| EXERCISE BRIEF |
Every record must be given again word for word; no picture belongs in the copy.

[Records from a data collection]
++++
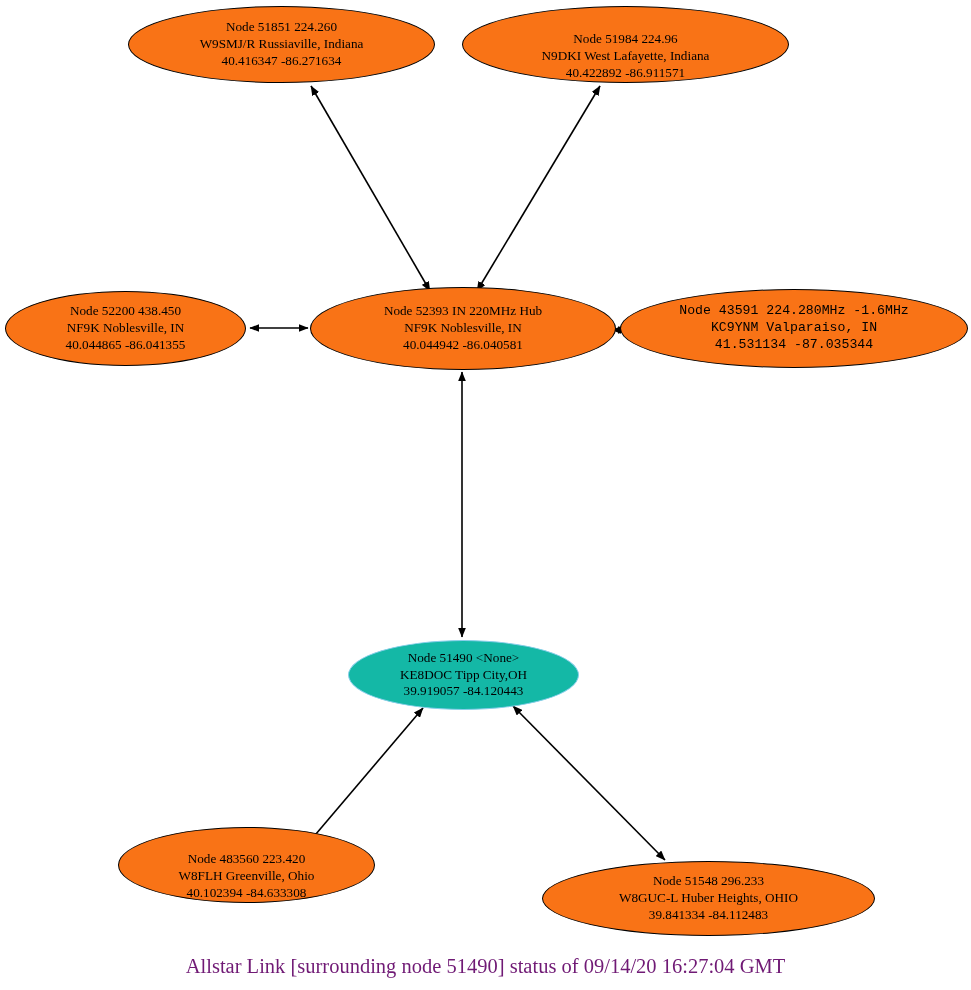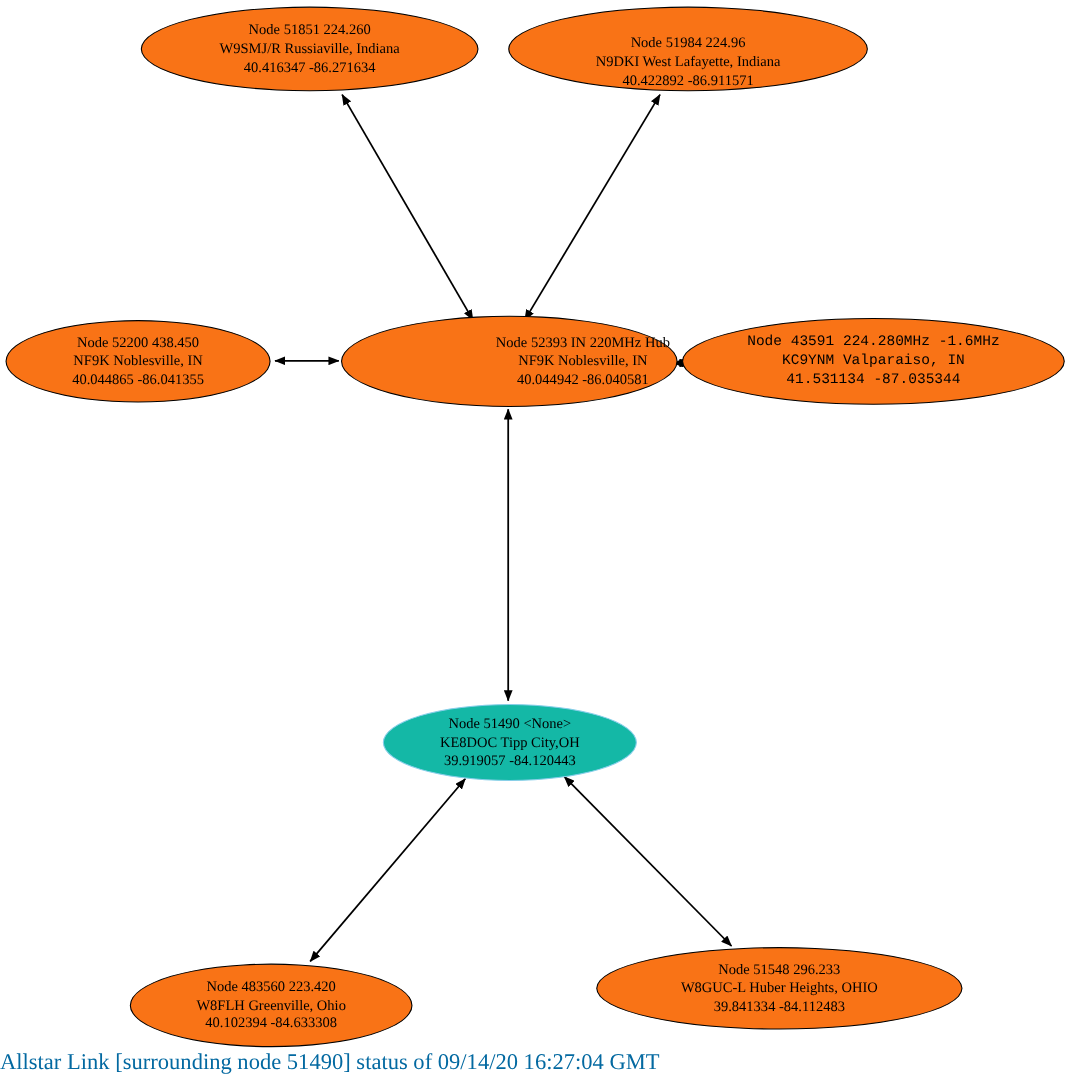--- a/index.html
+++ b/index.html
@@ -48,22 +48,23 @@
     display: block;
     padding: 0 6px;
   }
   .node-label .line {
     display: block;
   }
   #graph-caption {
     position: absolute;
     left: 0;
     width: 971px;
+    text-align: center;
     font-size: 20.5px;
-    color: #0369a1;
+    color: #701a75;
     white-space: nowrap;
   }
 </style>
 </head>
 <body>
 
 <div id="graph-canvas">
 
   <svg id="edge-layer" viewBox="0 0 971 990">
     <defs>
@@ -100,42 +101,42 @@
           <span class="line">40.422892 -86.911571</span>
         </span>
       </div>
       <div class="node" style="left: 5px; top: 291px; width: 241px; height: 75px;">
         <span class="node-label">
           <span class="line">Node 52200 438.450</span>
           <span class="line">NF9K Noblesville, IN</span>
           <span class="line">40.044865 -86.041355</span>
         </span>
       </div>
-      <div class="node" style="left: 310px; top: 287px; width: 306px; height: 83px; justify-content: flex-end;">
+      <div class="node" style="left: 310px; top: 287px; width: 306px; height: 83px;">
         <span class="node-label">
           <span class="line">Node 52393 IN 220MHz Hub</span>
           <span class="line">NF9K Noblesville, IN</span>
           <span class="line">40.044942 -86.040581</span>
         </span>
       </div>
       <div class="node" style="left: 620px; top: 289px; width: 348px; height: 79px; font-family: Liberation Mono, monospace;">
         <span class="node-label">
           <span class="line">Node 43591 224.280MHz -1.6MHz</span>
           <span class="line">KC9YNM Valparaiso, IN</span>
           <span class="line">41.531134 -87.035344</span>
         </span>
       </div>
       <div class="node highlight" style="left: 348px; top: 640px; width: 231px; height: 70px;">
         <span class="node-label">
           <span class="line">Node 51490 &lt;None&gt;</span>
           <span class="line">KE8DOC Tipp City,OH</span>
           <span class="line">39.919057 -84.120443</span>
         </span>
       </div>
-      <div class="node" style="left: 118px; top: 876px; width: 257px; height: 76px;">
+      <div class="node" style="left: 118px; top: 827px; width: 257px; height: 76px; align-items: flex-end;">
         <span class="node-label">
           <span class="line">Node 483560 223.420</span>
           <span class="line">W8FLH Greenville, Ohio</span>
           <span class="line">40.102394 -84.633308</span>
         </span>
       </div>
       <div class="node" style="left: 542px; top: 861px; width: 333px; height: 75px;">
         <span class="node-label">
           <span class="line">Node 51548 296.233</span>
           <span class="line">W8GUC-L Huber Heights, OHIO</span>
++++
| YOUR RESPONSE |
--- a/index.html
+++ b/index.html
@@ -48,22 +48,23 @@
     display: block;
     padding: 0 6px;
   }
   .node-label .line {
     display: block;
   }
   #graph-caption {
     position: absolute;
     left: 0;
     width: 971px;
+    text-align: center;
     font-size: 20.5px;
-    color: #0369a1;
+    color: #701a75;
     white-space: nowrap;
   }
 </style>
 </head>
 <body>
 
 <div id="graph-canvas">
 
   <svg id="edge-layer" viewBox="0 0 971 990">
     <defs>
@@ -100,42 +101,42 @@
           <span class="line">40.422892 -86.911571</span>
         </span>
       </div>
       <div class="node" style="left: 5px; top: 291px; width: 241px; height: 75px;">
         <span class="node-label">
           <span class="line">Node 52200 438.450</span>
           <span class="line">NF9K Noblesville, IN</span>
           <span class="line">40.044865 -86.041355</span>
         </span>
       </div>
-      <div class="node" style="left: 310px; top: 287px; width: 306px; height: 83px; justify-content: flex-end;">
+      <div class="node" style="left: 310px; top: 287px; width: 306px; height: 83px;">
         <span class="node-label">
           <span class="line">Node 52393 IN 220MHz Hub</span>
           <span class="line">NF9K Noblesville, IN</span>
           <span class="line">40.044942 -86.040581</span>
         </span>
       </div>
       <div class="node" style="left: 620px; top: 289px; width: 348px; height: 79px; font-family: Liberation Mono, monospace;">
         <span class="node-label">
           <span class="line">Node 43591 224.280MHz -1.6MHz</span>
           <span class="line">KC9YNM Valparaiso, IN</span>
           <span class="line">41.531134 -87.035344</span>
         </span>
       </div>
       <div class="node highlight" style="left: 348px; top: 640px; width: 231px; height: 70px;">
         <span class="node-label">
           <span class="line">Node 51490 &lt;None&gt;</span>
           <span class="line">KE8DOC Tipp City,OH</span>
           <span class="line">39.919057 -84.120443</span>
         </span>
       </div>
-      <div class="node" style="left: 118px; top: 876px; width: 257px; height: 76px;">
+      <div class="node" style="left: 118px; top: 827px; width: 257px; height: 76px; align-items: flex-end;">
         <span class="node-label">
           <span class="line">Node 483560 223.420</span>
           <span class="line">W8FLH Greenville, Ohio</span>
           <span class="line">40.102394 -84.633308</span>
         </span>
       </div>
       <div class="node" style="left: 542px; top: 861px; width: 333px; height: 75px;">
         <span class="node-label">
           <span class="line">Node 51548 296.233</span>
           <span class="line">W8GUC-L Huber Heights, OHIO</span>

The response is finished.